▶ **TASK MATERIAL**

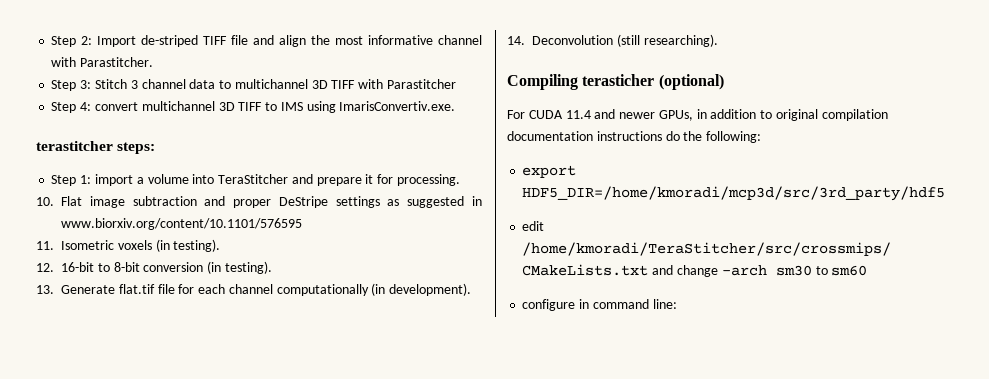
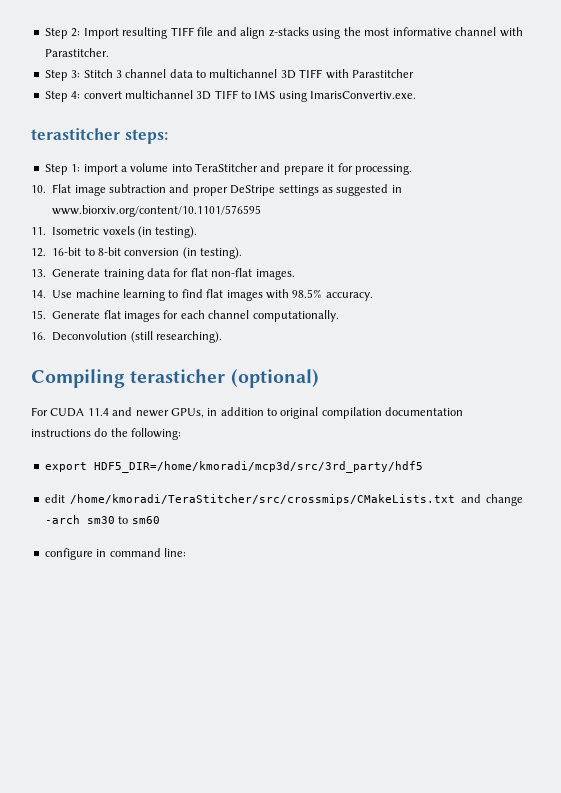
[141,35,199,47] de-striped -> [122,27,168,39] resulting
(307, 41) none -> [268,27,341,39] z-stacks using
[118,283,472,296] [507,36,525,45] flat.tif file for each channel computationally (in development). // 14. -> [103,268,295,280] [31,289,373,301] [31,310,339,322] [31,332,46,340] training data for flat non-flat images. // 14. Use machine learning to find flat images with 98.5% accuracy. // 15. Generate flat images for each channel computationally. // 16.

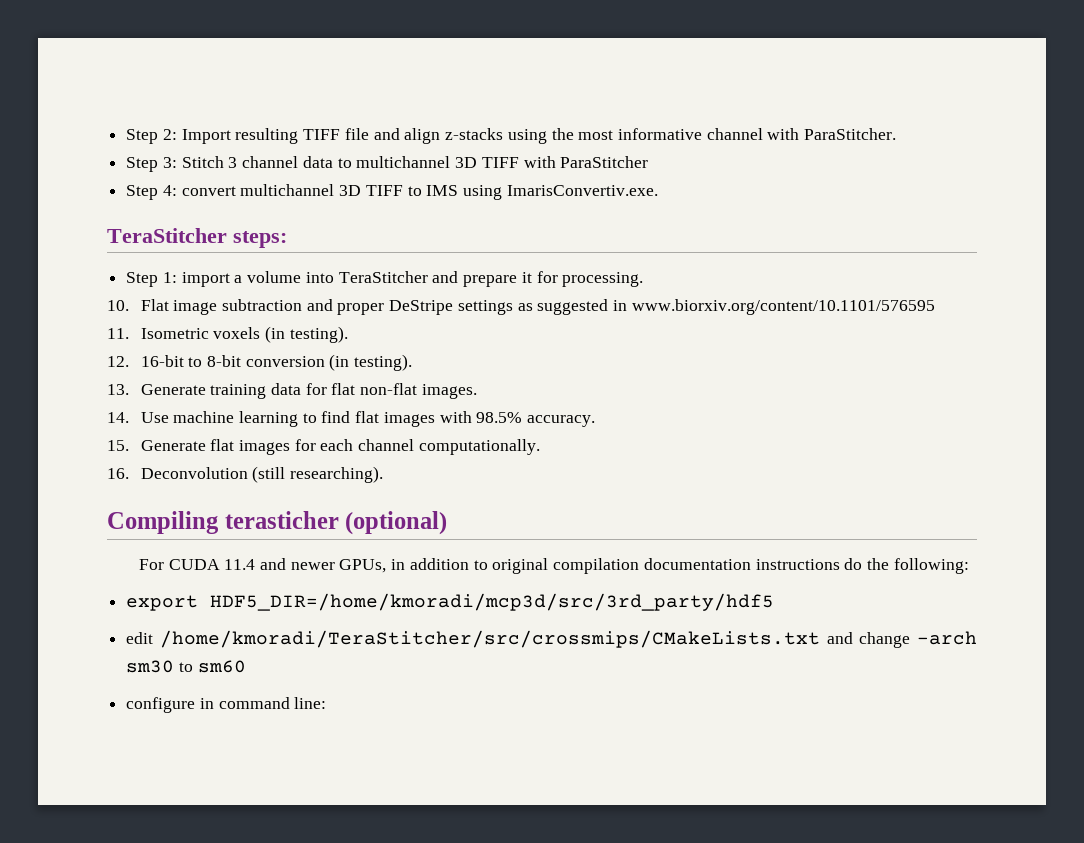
[44,48,109,57] Parastitcher. -> [804,128,897,140] ParaStitcher.
[351,69,414,78] Parastitcher -> [560,156,649,168] ParaStitcher
[31,128,120,140] terastitcher -> [107,228,227,243] TeraStitcher

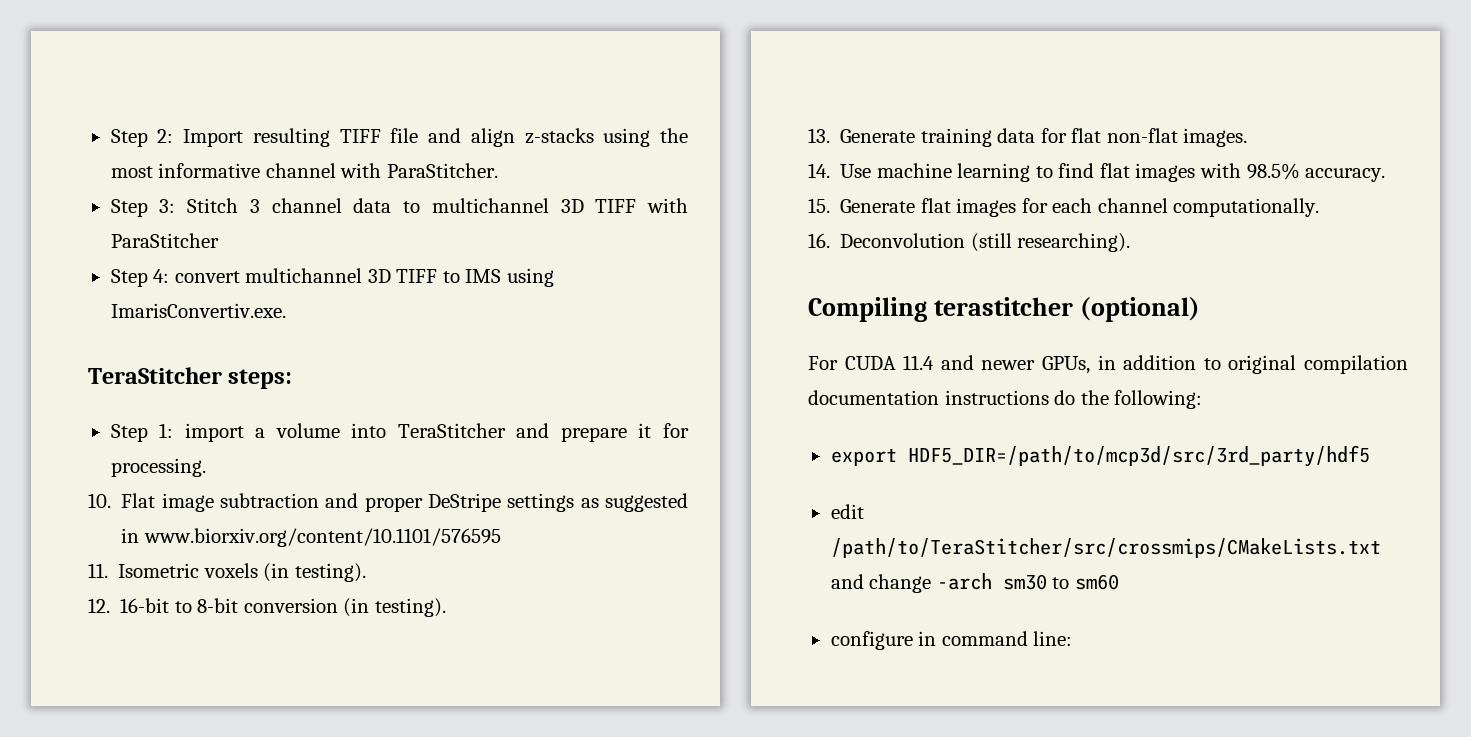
[224,511,339,529] terasticher -> [934,297,1074,316] terastitcher
[210,593,775,611] HDF5_DIR=/home/kmoradi/mcp3d/src/3rd_party/hdf5 -> [907,445,1370,467] HDF5_DIR=/path/to/mcp3d/src/3rd_party/hdf5
[159,630,820,648] /home/kmoradi/TeraStitcher/src/crossmips/CMakeLists.txt -> [830,538,1381,558] /path/to/TeraStitcher/src/crossmips/CMakeLists.txt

▶ **WHAT YOU WILL DO**
Look above for the line containing "[224,511,339,529] terasticher ->". Output from there through the line containing "-> [907,445,1370,467] HDF5_DIR=/path/to/mcp3d/src/3rd_party/hdf5", exactly and inclusively.

▶ **ANSWER FOR THIS EXERCISE**
[224,511,339,529] terasticher -> [934,297,1074,316] terastitcher
[210,593,775,611] HDF5_DIR=/home/kmoradi/mcp3d/src/3rd_party/hdf5 -> [907,445,1370,467] HDF5_DIR=/path/to/mcp3d/src/3rd_party/hdf5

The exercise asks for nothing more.